Itemized modification records:
[Start of section]
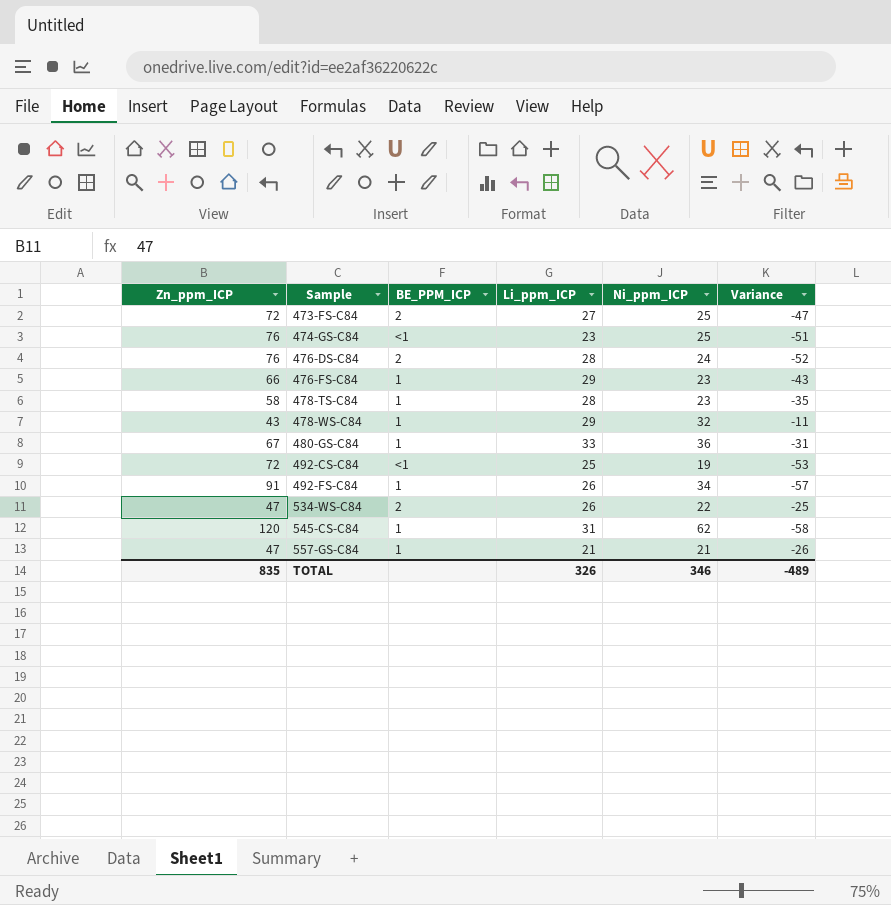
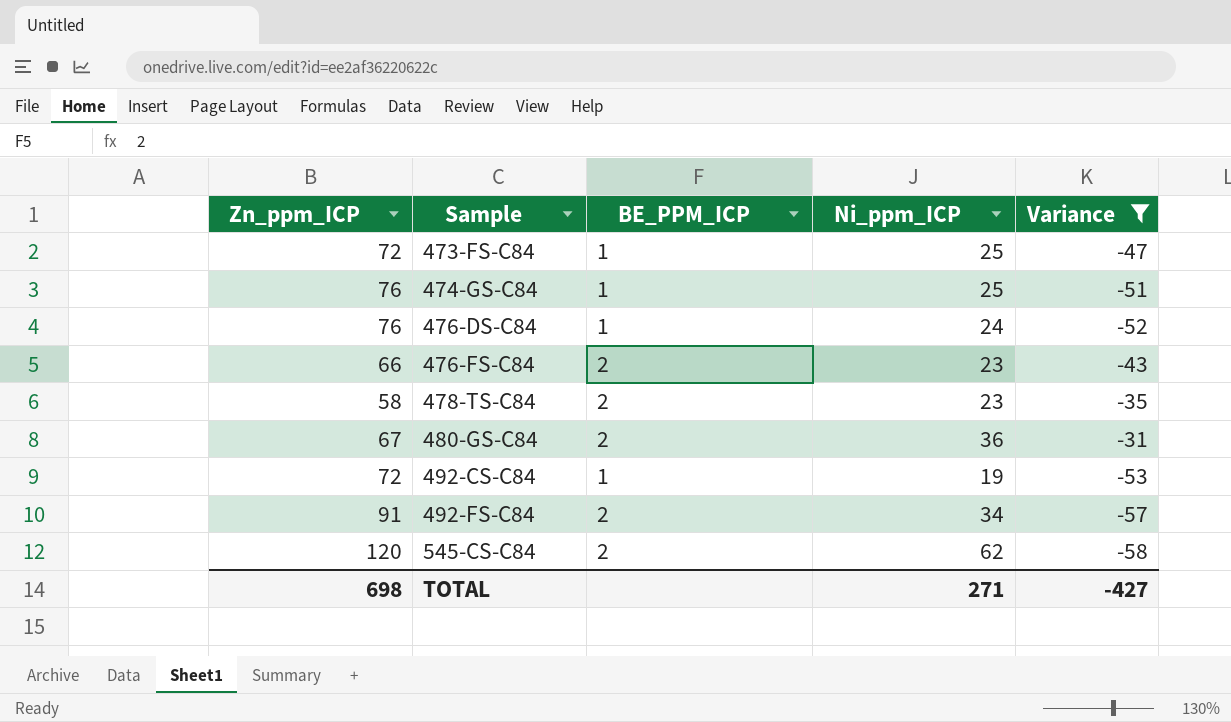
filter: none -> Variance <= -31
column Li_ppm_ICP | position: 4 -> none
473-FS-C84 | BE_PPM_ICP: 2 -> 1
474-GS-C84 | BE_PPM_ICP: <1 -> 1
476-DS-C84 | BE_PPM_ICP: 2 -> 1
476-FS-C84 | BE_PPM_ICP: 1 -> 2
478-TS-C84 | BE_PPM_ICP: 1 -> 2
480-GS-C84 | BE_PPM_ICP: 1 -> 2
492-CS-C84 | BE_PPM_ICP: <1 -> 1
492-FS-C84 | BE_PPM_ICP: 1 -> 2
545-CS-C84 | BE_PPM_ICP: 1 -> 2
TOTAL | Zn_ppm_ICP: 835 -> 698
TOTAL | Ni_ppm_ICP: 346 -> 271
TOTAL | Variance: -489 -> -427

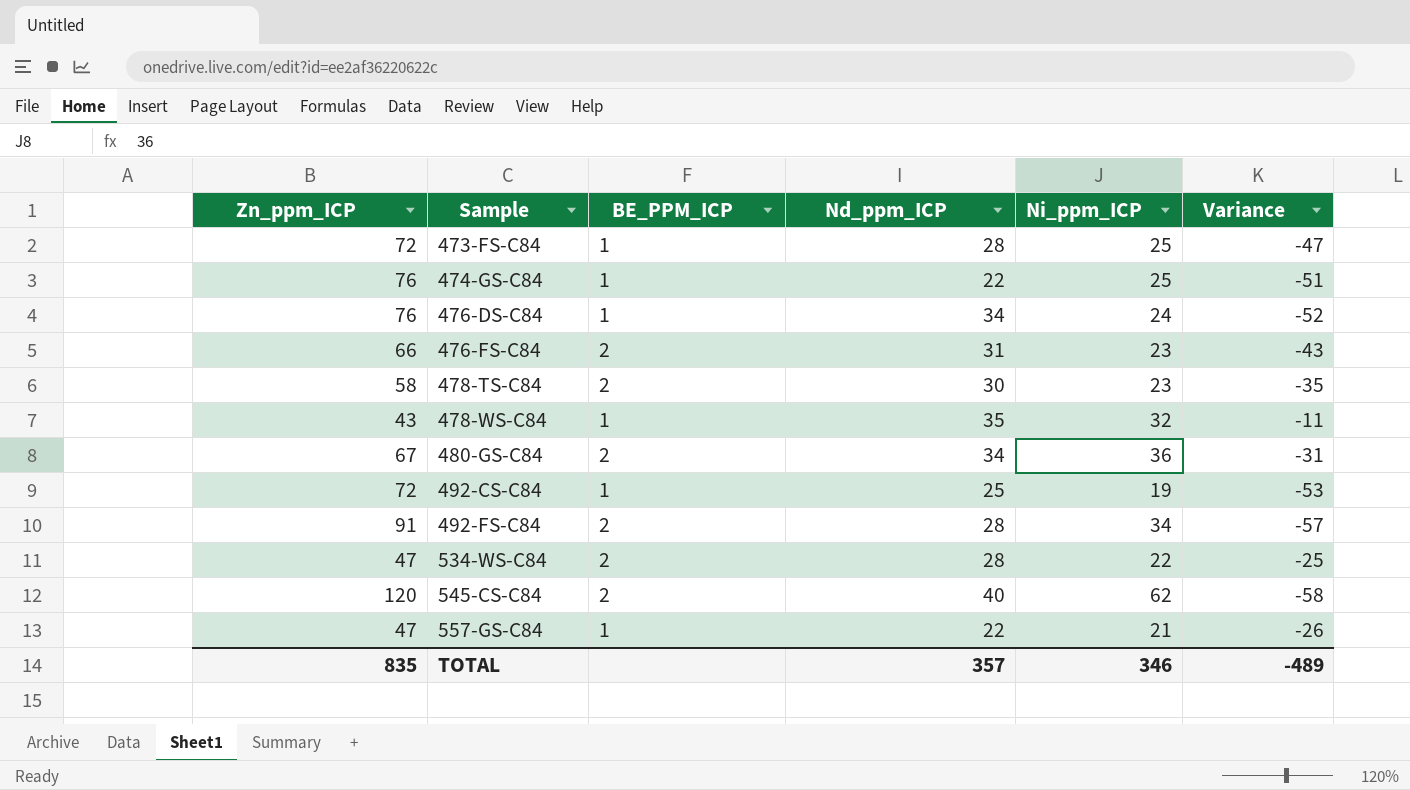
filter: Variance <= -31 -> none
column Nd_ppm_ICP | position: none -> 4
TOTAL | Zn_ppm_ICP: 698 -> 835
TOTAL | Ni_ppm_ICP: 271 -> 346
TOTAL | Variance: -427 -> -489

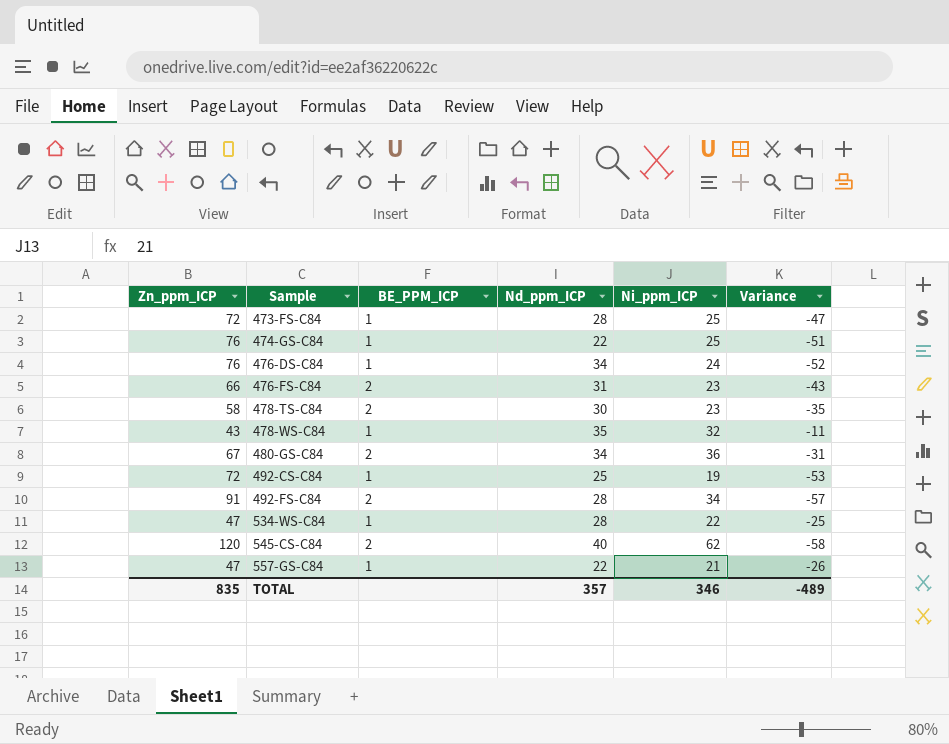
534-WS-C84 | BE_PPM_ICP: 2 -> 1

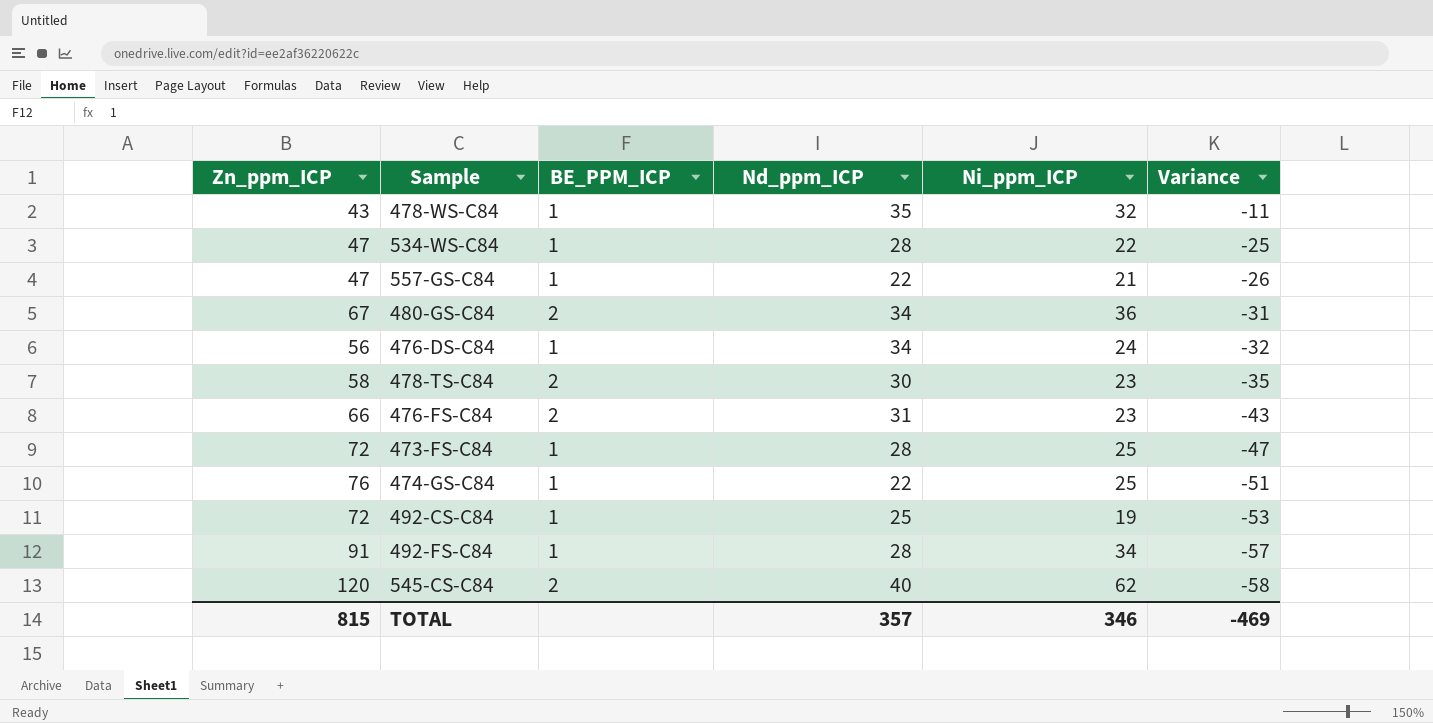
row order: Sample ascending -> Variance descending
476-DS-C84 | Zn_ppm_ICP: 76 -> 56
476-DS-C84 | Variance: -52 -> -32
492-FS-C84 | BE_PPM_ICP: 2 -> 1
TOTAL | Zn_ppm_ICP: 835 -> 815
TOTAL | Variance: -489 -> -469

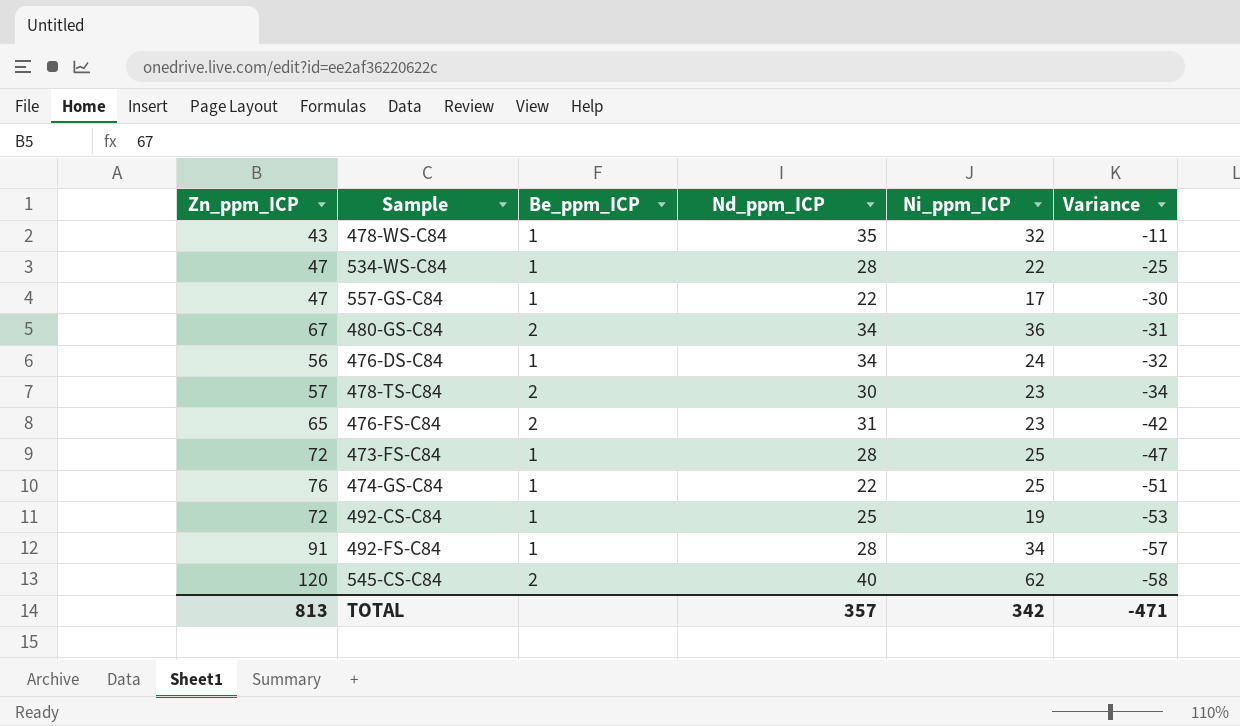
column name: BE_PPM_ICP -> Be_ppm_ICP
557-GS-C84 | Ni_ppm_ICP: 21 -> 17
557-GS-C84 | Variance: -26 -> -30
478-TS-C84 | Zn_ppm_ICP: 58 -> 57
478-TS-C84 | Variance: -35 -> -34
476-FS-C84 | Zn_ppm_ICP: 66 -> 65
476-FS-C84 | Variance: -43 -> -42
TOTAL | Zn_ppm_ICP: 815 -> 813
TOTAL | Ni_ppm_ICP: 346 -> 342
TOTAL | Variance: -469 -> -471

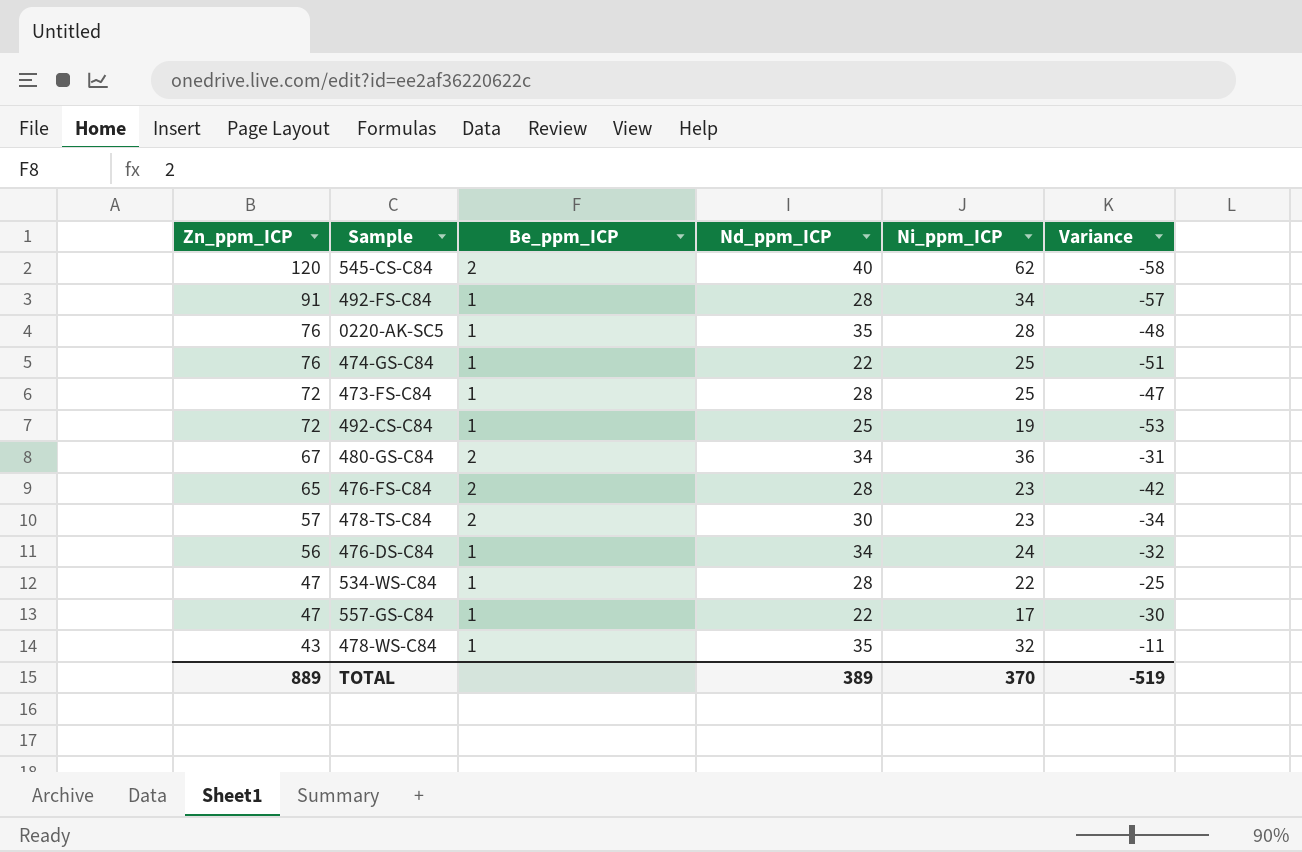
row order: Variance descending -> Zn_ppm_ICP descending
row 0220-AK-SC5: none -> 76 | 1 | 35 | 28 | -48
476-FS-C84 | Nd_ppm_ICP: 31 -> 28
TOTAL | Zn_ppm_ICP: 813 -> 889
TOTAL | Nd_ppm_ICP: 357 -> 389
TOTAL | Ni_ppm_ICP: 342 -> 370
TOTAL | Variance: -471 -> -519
[End of section]
Task to complete: Where a picture appears, skip it and copy the rest of the data word for word.

The answer:
filter: none -> Variance <= -31
column Li_ppm_ICP | position: 4 -> none
473-FS-C84 | BE_PPM_ICP: 2 -> 1
474-GS-C84 | BE_PPM_ICP: <1 -> 1
476-DS-C84 | BE_PPM_ICP: 2 -> 1
476-FS-C84 | BE_PPM_ICP: 1 -> 2
478-TS-C84 | BE_PPM_ICP: 1 -> 2
480-GS-C84 | BE_PPM_ICP: 1 -> 2
492-CS-C84 | BE_PPM_ICP: <1 -> 1
492-FS-C84 | BE_PPM_ICP: 1 -> 2
545-CS-C84 | BE_PPM_ICP: 1 -> 2
TOTAL | Zn_ppm_ICP: 835 -> 698
TOTAL | Ni_ppm_ICP: 346 -> 271
TOTAL | Variance: -489 -> -427

filter: Variance <= -31 -> none
column Nd_ppm_ICP | position: none -> 4
TOTAL | Zn_ppm_ICP: 698 -> 835
TOTAL | Ni_ppm_ICP: 271 -> 346
TOTAL | Variance: -427 -> -489

534-WS-C84 | BE_PPM_ICP: 2 -> 1

row order: Sample ascending -> Variance descending
476-DS-C84 | Zn_ppm_ICP: 76 -> 56
476-DS-C84 | Variance: -52 -> -32
492-FS-C84 | BE_PPM_ICP: 2 -> 1
TOTAL | Zn_ppm_ICP: 835 -> 815
TOTAL | Variance: -489 -> -469

column name: BE_PPM_ICP -> Be_ppm_ICP
557-GS-C84 | Ni_ppm_ICP: 21 -> 17
557-GS-C84 | Variance: -26 -> -30
478-TS-C84 | Zn_ppm_ICP: 58 -> 57
478-TS-C84 | Variance: -35 -> -34
476-FS-C84 | Zn_ppm_ICP: 66 -> 65
476-FS-C84 | Variance: -43 -> -42
TOTAL | Zn_ppm_ICP: 815 -> 813
TOTAL | Ni_ppm_ICP: 346 -> 342
TOTAL | Variance: -469 -> -471

row order: Variance descending -> Zn_ppm_ICP descending
row 0220-AK-SC5: none -> 76 | 1 | 35 | 28 | -48
476-FS-C84 | Nd_ppm_ICP: 31 -> 28
TOTAL | Zn_ppm_ICP: 813 -> 889
TOTAL | Nd_ppm_ICP: 357 -> 389
TOTAL | Ni_ppm_ICP: 342 -> 370
TOTAL | Variance: -471 -> -519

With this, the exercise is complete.